Deferiprone protects against photoreceptor degeneration by inhibiting parthanatos.

Photoreceptor degeneration is the hallmark of retinitis pigmentosa. Identifying general mechanisms underlying photoreceptor cell death is key to developing effective, mutation-independent treatments to prevent vision loss. Mitophagy is a protective pathway that prevents age-dependent vision loss and is upregulated by iron chelators such as deferiprone (DFP). Therefore, we aimed to investigate the ability of DFP to protect against retinal degeneration via mitophagy. First, we treated mitophagy reporter mice with MNU, a classic inducer of photoreceptor degeneration. MNU induced retinal degeneration and comprehensively inhibited mitophagy, while also inducing lysosomal basification and lysosomal membrane permeabilization. Although DFP rescued cells and retinal explants from the toxic effects of MNU, this effect was independent of mitophagy. Further investigation revealed that PAR polymers accumulation associated with parthanatos cell death was reduced to similar extents by DFP and the PARP inhibitor olaparib. In conclusion, iron chelation can protect against MNU-induced photoreceptor degeneration in retinal explants via parthanatos inhibition.

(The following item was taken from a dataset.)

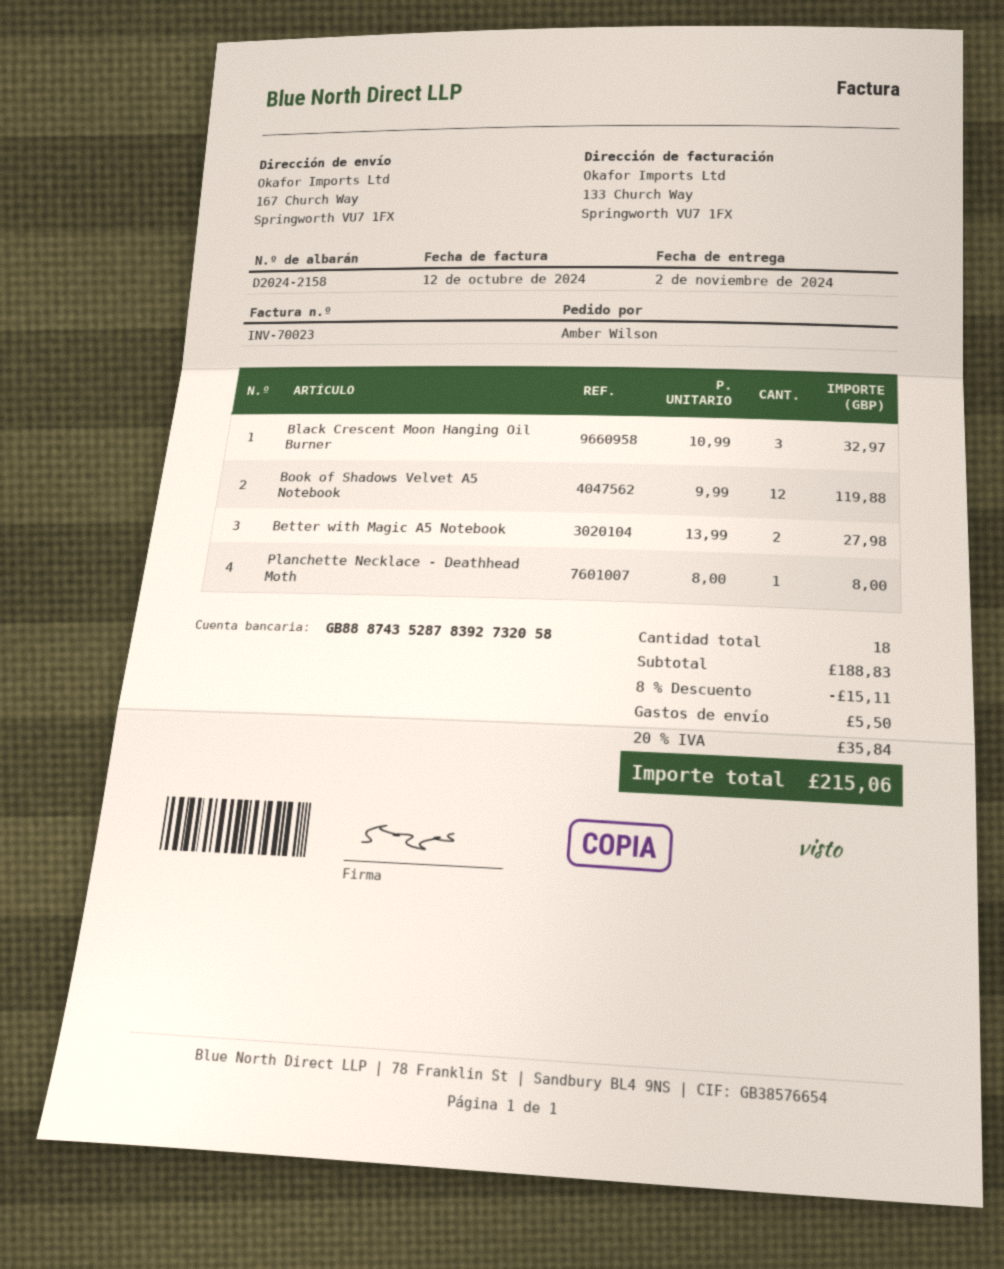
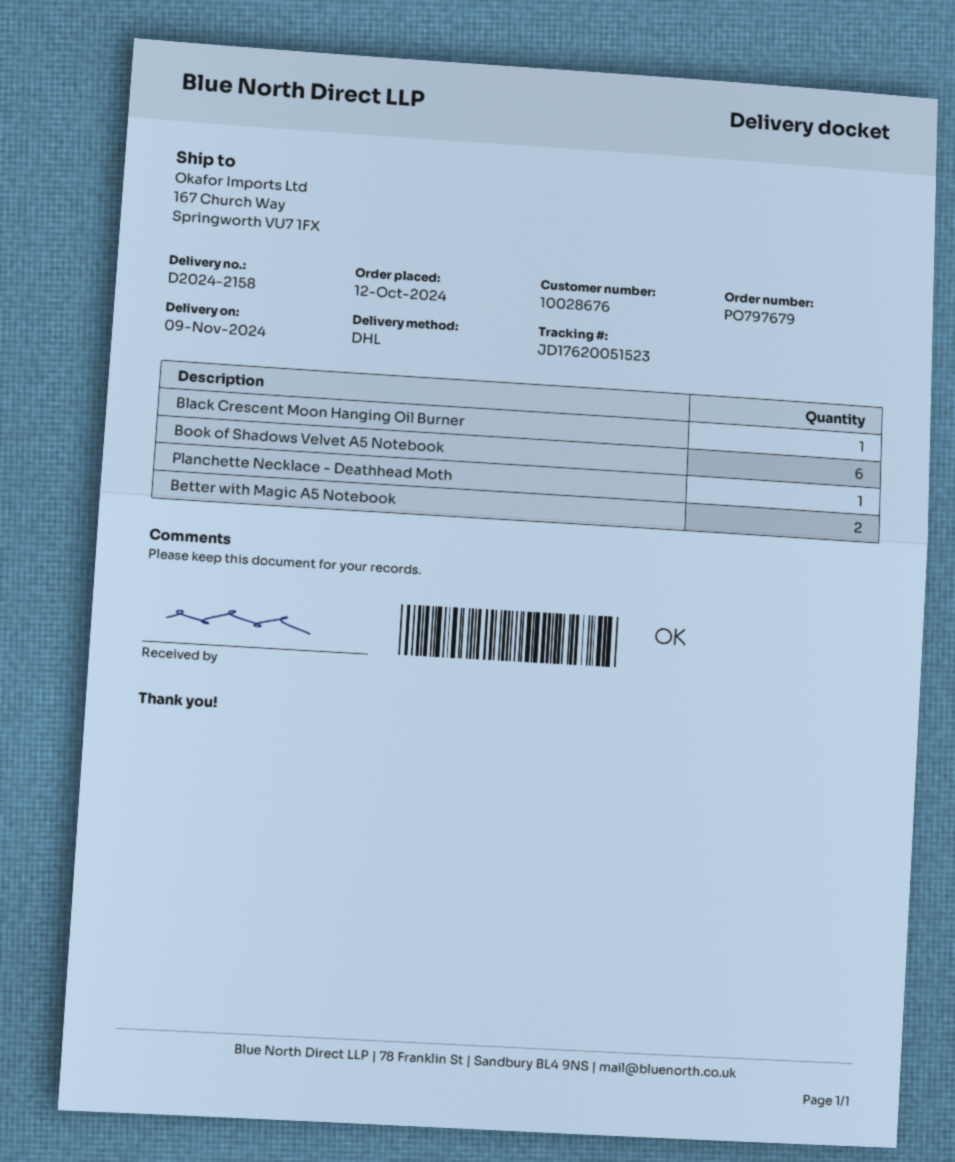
delivery date: 2024-11-02 -> 2024-11-09
Black Crescent Moon Hanging Oil Burner: 3 -> 1
Book of Shadows Velvet A5 Notebook: 12 -> 6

Olaparib and DFP rescue parthanatos induced cell death after MNU-induced retinal degeneration. High doses of MNU induce lysosomal damage and mitophagy inhibition. In addition, MNU produces DNA damage and increases oxidative stress, resulting in PAR polymer formation and retinal degeneration (orange panel). DFP and Olaparib are able to rescue retinal degeneration downstream of lysosomal damage (green panel). Sub-lethal doses of MNU induce a peak in mitophagy that is BNIP3L-BNIP3 dependent (blue panel).